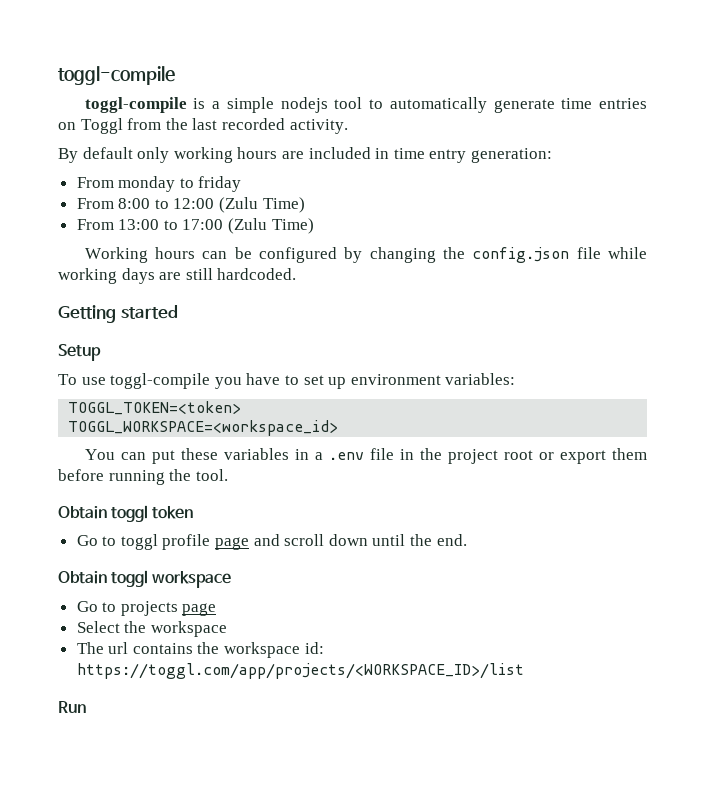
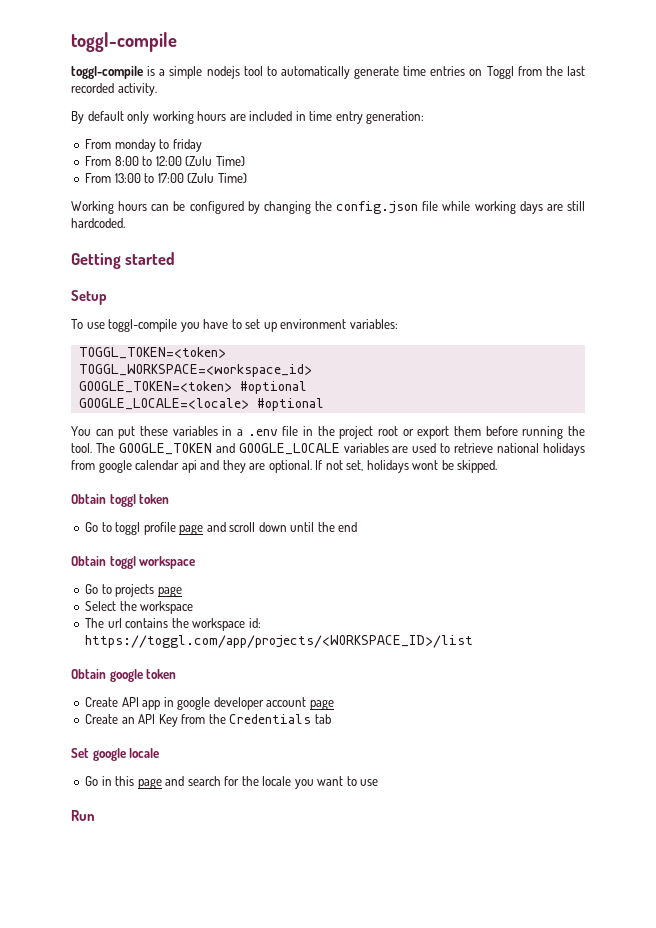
+ GOOGLE_TOKEN=<token> #optional
+ GOOGLE_LOCALE=<locale> #optional
+ The GOOGLE_TOKEN and GOOGLE_LOCALE variables are used to retrieve national holidays from google calendar api and they are optional. If not set, holidays wont be skipped.
- Go to toggl profile page and scroll down until the end.
+ Go to toggl profile page and scroll down until the end
+ Obtain google token
+ Create API app in google developer account page
+ Create an API Key from the Credentials tab
+ Set google locale
+ Go in this page and search for the locale you want to use

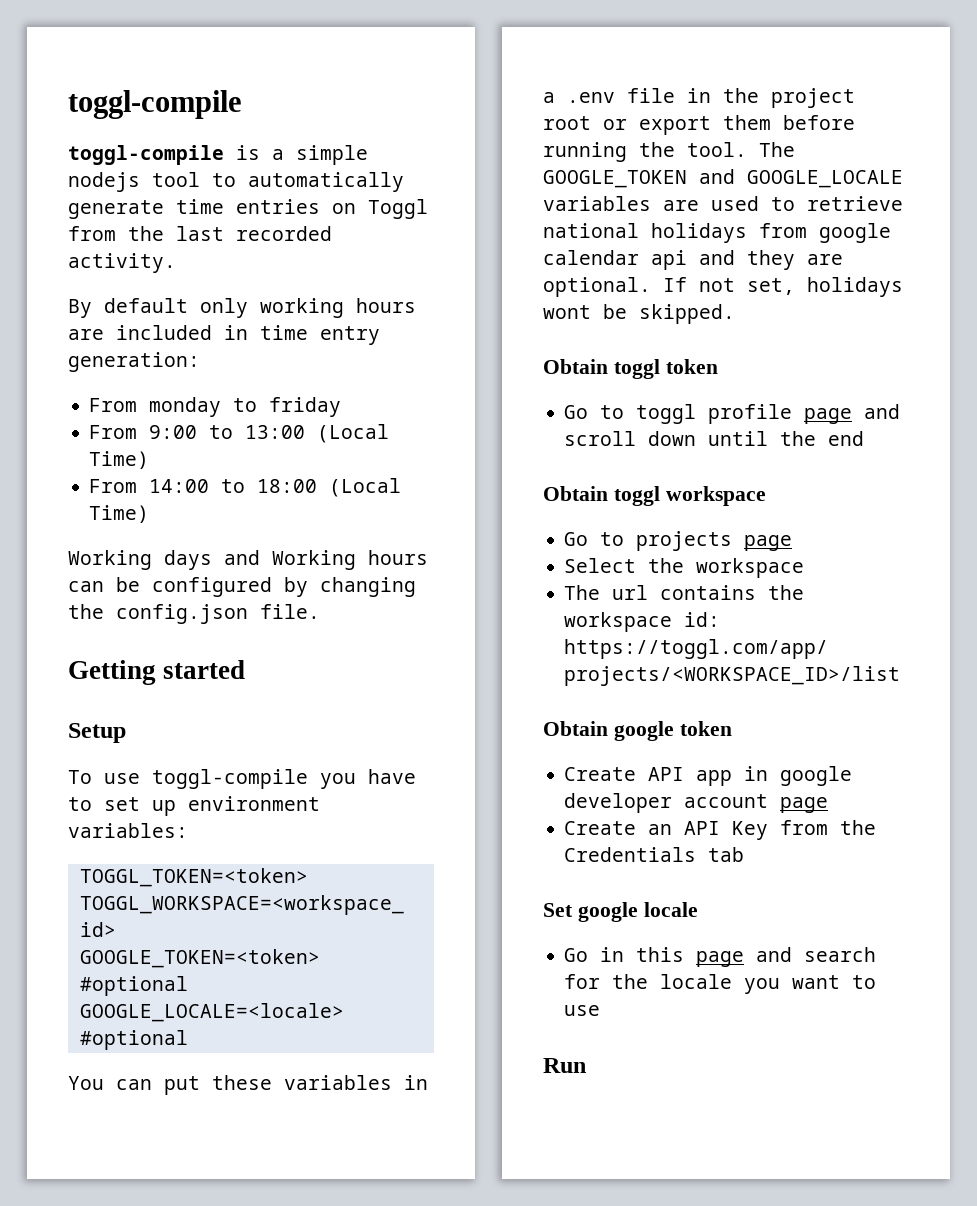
- From 8:00 to 12:00 (Zulu Time)
- From 13:00 to 17:00 (Zulu Time)
+ From 9:00 to 13:00 (Local Time)
+ From 14:00 to 18:00 (Local Time)
- Working hours can be configured by changing the config.json file while working days are still hardcoded.
+ Working days and Working hours can be configured by changing the config.json file.

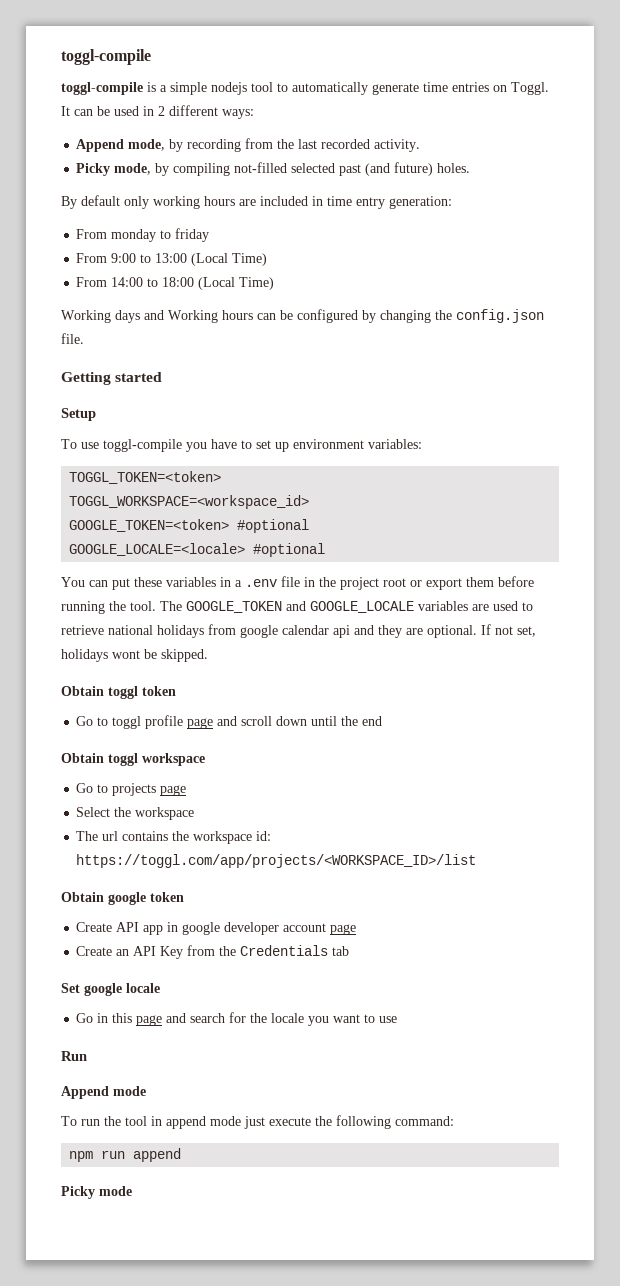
- toggl-compile is a simple nodejs tool to automatically generate time entries on Toggl from the last recorded activity.
+ toggl-compile is a simple nodejs tool to automatically generate time entries on Toggl. It can be used in 2 different ways:
+ Append mode, by recording from the last recorded activity.
+ Picky mode, by compiling not-filled selected past (and future) holes.
+ Append mode
+ To run the tool in append mode just execute the following command:
+ npm run append
+ Picky mode

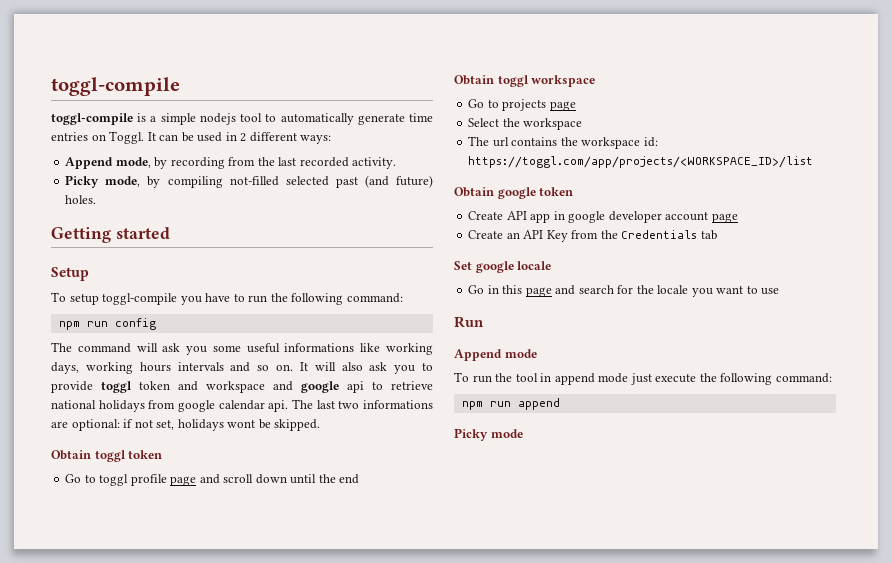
- By default only working hours are included in time entry generation:
- From monday to friday
- From 9:00 to 13:00 (Local Time)
- From 14:00 to 18:00 (Local Time)
- Working days and Working hours can be configured by changing the config.json file.
- To use toggl-compile you have to set up environment variables:
- TOGGL_TOKEN=<token>
- TOGGL_WORKSPACE=<workspace_id>
- GOOGLE_TOKEN=<token> #optional
- GOOGLE_LOCALE=<locale> #optional
- You can put these variables in a .env file in the project root or export them before running the tool. The GOOGLE_TOKEN and GOOGLE_LOCALE variables are used to retrieve national holidays from google calendar api and they are optional. If not set, holidays wont be skipped.
+ To setup toggl-compile you have to run the following command:
+ npm run config
+ The command will ask you some useful informations like working days, working hours intervals and so on. It will also ask you to provide toggl token and workspace and google api to retrieve national holidays from google calendar api. The last two informations are optional: if not set, holidays wont be skipped.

::::

— EXERCISE OBJECTIVE —
Every entry above, pictures excluded, needs to be duplicated exactly.

— ANSWER SECTION —
+ GOOGLE_TOKEN=<token> #optional
+ GOOGLE_LOCALE=<locale> #optional
+ The GOOGLE_TOKEN and GOOGLE_LOCALE variables are used to retrieve national holidays from google calendar api and they are optional. If not set, holidays wont be skipped.
- Go to toggl profile page and scroll down until the end.
+ Go to toggl profile page and scroll down until the end
+ Obtain google token
+ Create API app in google developer account page
+ Create an API Key from the Credentials tab
+ Set google locale
+ Go in this page and search for the locale you want to use

- From 8:00 to 12:00 (Zulu Time)
- From 13:00 to 17:00 (Zulu Time)
+ From 9:00 to 13:00 (Local Time)
+ From 14:00 to 18:00 (Local Time)
- Working hours can be configured by changing the config.json file while working days are still hardcoded.
+ Working days and Working hours can be configured by changing the config.json file.

- toggl-compile is a simple nodejs tool to automatically generate time entries on Toggl from the last recorded activity.
+ toggl-compile is a simple nodejs tool to automatically generate time entries on Toggl. It can be used in 2 different ways:
+ Append mode, by recording from the last recorded activity.
+ Picky mode, by compiling not-filled selected past (and future) holes.
+ Append mode
+ To run the tool in append mode just execute the following command:
+ npm run append
+ Picky mode

- By default only working hours are included in time entry generation:
- From monday to friday
- From 9:00 to 13:00 (Local Time)
- From 14:00 to 18:00 (Local Time)
- Working days and Working hours can be configured by changing the config.json file.
- To use toggl-compile you have to set up environment variables:
- TOGGL_TOKEN=<token>
- TOGGL_WORKSPACE=<workspace_id>
- GOOGLE_TOKEN=<token> #optional
- GOOGLE_LOCALE=<locale> #optional
- You can put these variables in a .env file in the project root or export them before running the tool. The GOOGLE_TOKEN and GOOGLE_LOCALE variables are used to retrieve national holidays from google calendar api and they are optional. If not set, holidays wont be skipped.
+ To setup toggl-compile you have to run the following command:
+ npm run config
+ The command will ask you some useful informations like working days, working hours intervals and so on. It will also ask you to provide toggl token and workspace and google api to retrieve national holidays from google calendar api. The last two informations are optional: if not set, holidays wont be skipped.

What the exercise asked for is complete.